Dzięki spektakularnym podwyżkom cen OC w 2016 r. większość ubezpieczycieli po latach ponoszenia strat osiągnęła rentowność w tym segmencie. Od kilku miesięcy ceny utrzymują się na stabilnym poziomie.
Tymczasem działający od dwóch lat na polskim rynku duński ubezpieczyciel Gefion zaczął ostro konkurować z pozostałymi towarzystwami. W rywalizacji cenowej ma ułatwione zadanie. Nie ciąży na nim obowiązek wypłat odszkodowań za zdarzenia sprzed lat. A przecież rosnące wypłaty i wydłużone przed paroma laty terminy przedawnienia roszczeń dają się ubezpieczycielom we znaki.
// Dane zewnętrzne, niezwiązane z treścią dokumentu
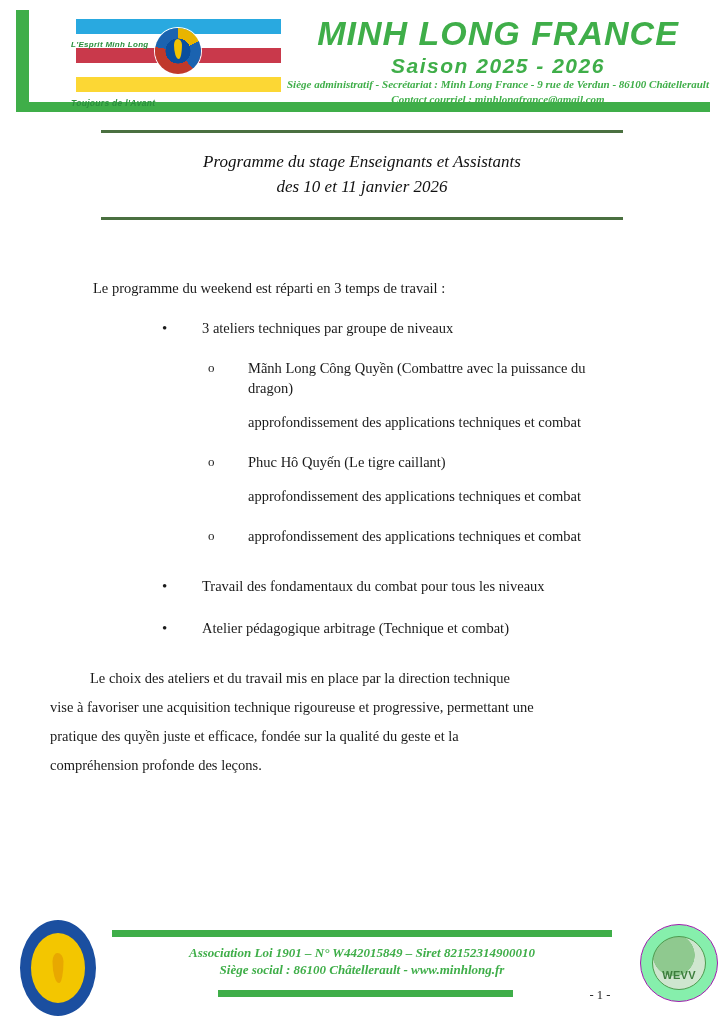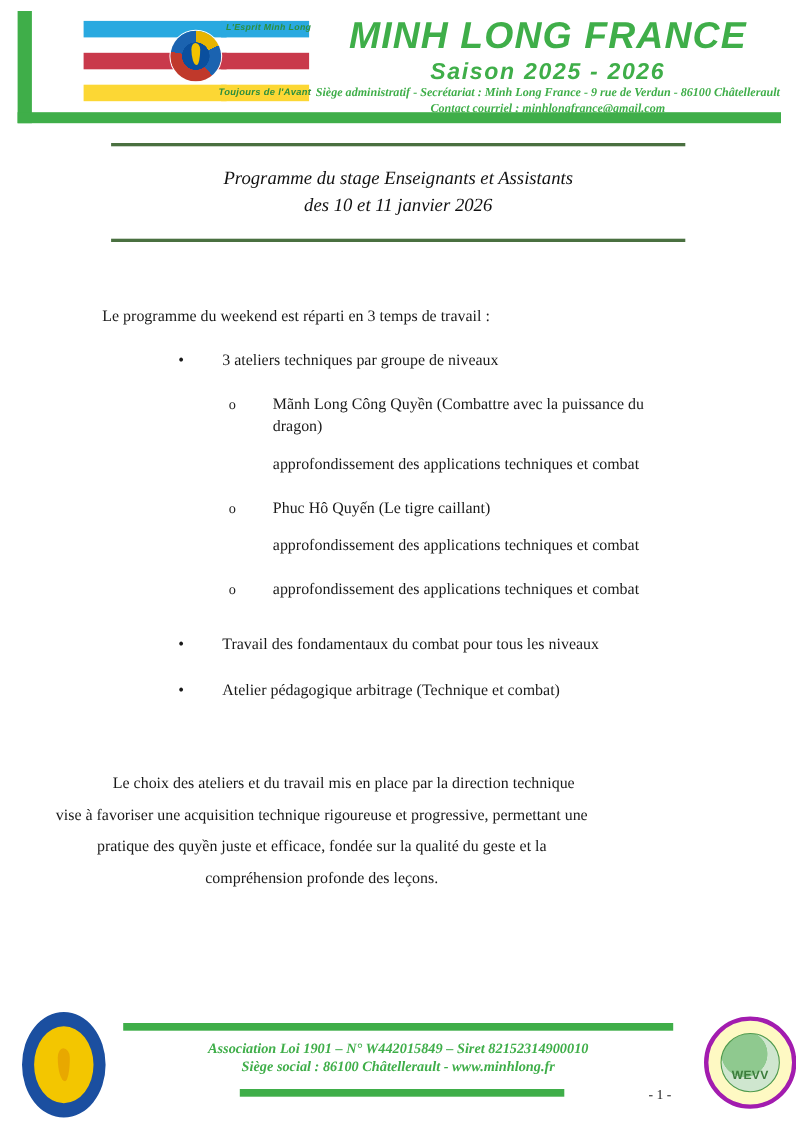--- a/index.html
+++ b/index.html
@@ -58,28 +58,29 @@
   .fb-bl { left: 5px;   top: 3px;  width: 130px; }
   .fb-br { left: 130px; top: 3px;  width: 80px;  }
   .fb-rl { left: 5px;   top: 32px; width: 130px; }
   .fb-rr { left: 130px; top: 32px; width: 80px;  }
   .fb-yl { left: 5px;   top: 61px; width: 130px; }
   .fb-yr { left: 130px; top: 61px; width: 80px;  }
 
   .logo-caption {
     position: absolute;
     width: 212px;
-    text-align: right;
+    text-align: left;
     font-family: "Liberation Sans", sans-serif;
     font-weight: bold;
     font-style: italic;
     color: #2b8f3e;
     font-size: 8px;
     letter-spacing: 0.3px;
     z-index: 4;
+    margin-top: 20px;
   }
   .logo-caption-top { top: 4px; }
   .logo-caption-bot { top: 62px; font-size: 8.5px; }
 
   .emblem {
     position: absolute;
     left: 84px;
     top: 12px;
     width: 46px;
     height: 46px;
@@ -211,23 +212,23 @@
     top: 0;
     font-size: 13px;
     line-height: 20px;
   }
   .lvl2 .sub {
     margin-top: 14px;
   }
   .closing {
     margin-left: 50px;
     margin-right: 70px;
-    margin-top: 60px;
+    margin-top: 26px;
     line-height: 29px;
-    text-align: center;
+    text-align: left;
   }
   .closing .indent { padding-left: 40px; }
 
   
   .footer {
     position: absolute;
     left: 0;
     bottom: 0;
     width: 724px;
     height: 118px;
@@ -306,22 +307,22 @@
     border-radius: 45% 55% 40% 60% / 28% 28% 72% 72%;
   }
 
   .footer-logo-right {
     position: absolute;
     left: 640px;
     top: 18px;
     width: 76px;
     height: 76px;
     border-radius: 50%;
-    background: #fef9c3;
-    border: 4px solid #a21caf;
+    background: #86efac;
+    border: 1px solid #a21caf;
   }
   .footer-logo-right .globe {
     position: absolute;
     left: 11px;
     top: 11px;
     right: 11px;
     bottom: 11px;
     border-radius: 50%;
     background: radial-gradient(circle at 40% 35%, #8fc98f 0 45%, #cfe6cf 46% 100%);
     border: 1px solid #4e9a4e;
Sprzedaż Gefiona na razie wygląda skromnie, ale widać tendencję rosnącą: w I kwartale 2017 r. zebrał 7 mln zł składki, a w II kwartale 2017 r. 18 mln zł. Teraz kluczowe znaczenie będzie miało to, jak zachowają się duzi gracze na rynku. – Wielkość sprzedaży Gefionu z całą pewnością nie predestynuje tego towarzystwa do miana podmiotu, któremu można przypisywać wywoływanie wojny cenowej – uważa Igor Rusinowski, prezes sprzedającej polisy Gefionu multiagencji Unilink. Przyznaje jednak, że dla pojedynczego klienta składka jest do kilkunastu procent niższa niż w innych towarzystwach, ale jedynie w wybranych segmentach.
Inni ubezpieczyciele deklarują, że chociaż polisy OC stały się rentowne (ale jeszcze nie u wszystkich), obniżek składek nie będzie.